▶ [INSTRUCTIONS TO FOLLOW] Once you find the line with "[54,957,110,973] [127,958,270,973] [127,983,707,1001]" in the data that follows, repeat it and every line after it exactly, through the line with "[178,1166,328,1182] 로그인 유무".

▶ [EXERCISE INPUT]
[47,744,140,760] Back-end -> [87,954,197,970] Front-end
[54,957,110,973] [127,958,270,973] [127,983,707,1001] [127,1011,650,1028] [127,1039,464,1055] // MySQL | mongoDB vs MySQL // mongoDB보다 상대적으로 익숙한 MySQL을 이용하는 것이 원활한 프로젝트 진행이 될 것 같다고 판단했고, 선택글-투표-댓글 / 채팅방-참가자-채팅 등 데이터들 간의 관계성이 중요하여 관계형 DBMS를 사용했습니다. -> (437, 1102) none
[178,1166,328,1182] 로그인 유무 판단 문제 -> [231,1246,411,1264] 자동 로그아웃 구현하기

...

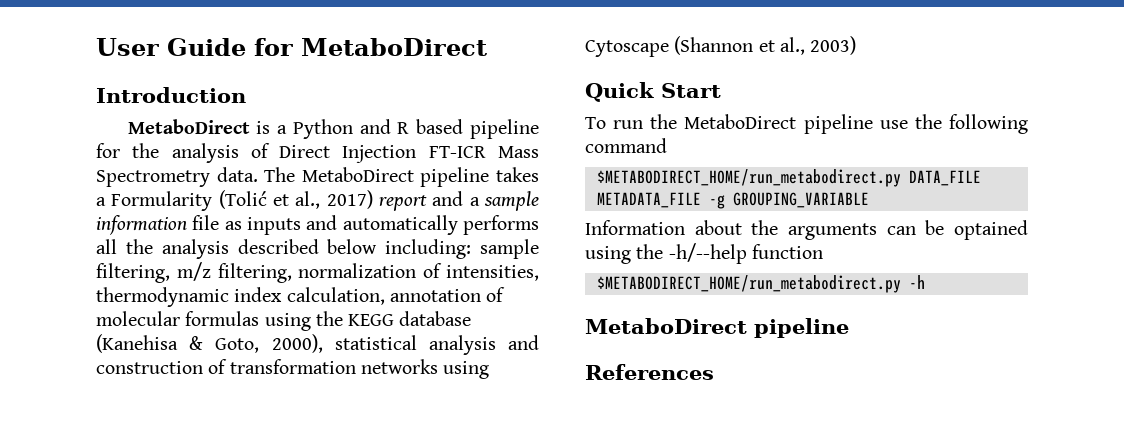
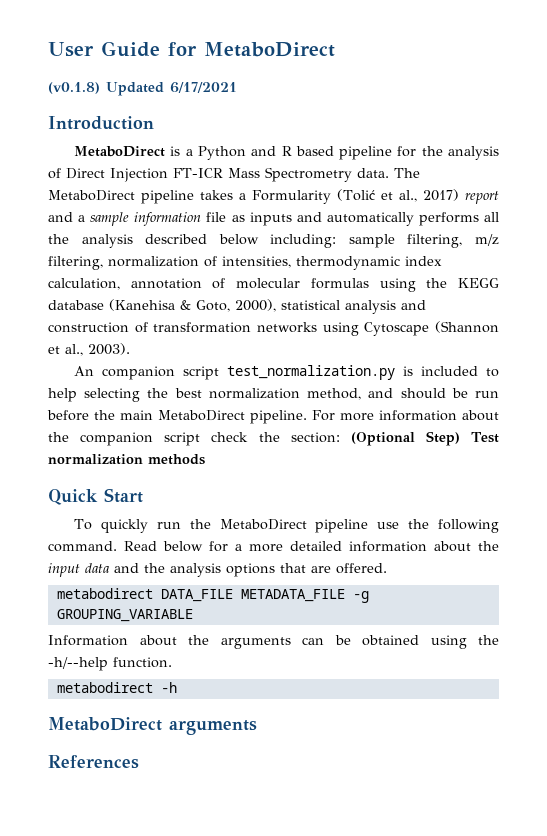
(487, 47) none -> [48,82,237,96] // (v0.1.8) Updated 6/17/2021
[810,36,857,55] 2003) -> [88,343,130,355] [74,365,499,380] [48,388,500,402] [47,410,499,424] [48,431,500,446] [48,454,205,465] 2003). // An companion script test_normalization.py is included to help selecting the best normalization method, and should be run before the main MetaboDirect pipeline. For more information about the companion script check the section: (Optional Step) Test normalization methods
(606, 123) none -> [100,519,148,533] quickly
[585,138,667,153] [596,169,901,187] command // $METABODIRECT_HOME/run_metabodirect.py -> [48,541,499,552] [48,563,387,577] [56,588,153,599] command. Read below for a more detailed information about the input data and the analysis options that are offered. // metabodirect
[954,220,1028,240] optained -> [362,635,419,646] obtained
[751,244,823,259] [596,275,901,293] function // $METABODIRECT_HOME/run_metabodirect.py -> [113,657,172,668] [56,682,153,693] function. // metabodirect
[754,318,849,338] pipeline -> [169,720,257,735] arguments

▶ [TASK RESULT]
[54,957,110,973] [127,958,270,973] [127,983,707,1001] [127,1011,650,1028] [127,1039,464,1055] // MySQL | mongoDB vs MySQL // mongoDB보다 상대적으로 익숙한 MySQL을 이용하는 것이 원활한 프로젝트 진행이 될 것 같다고 판단했고, 선택글-투표-댓글 / 채팅방-참가자-채팅 등 데이터들 간의 관계성이 중요하여 관계형 DBMS를 사용했습니다. -> (437, 1102) none
[178,1166,328,1182] 로그인 유무 판단 문제 -> [231,1246,411,1264] 자동 로그아웃 구현하기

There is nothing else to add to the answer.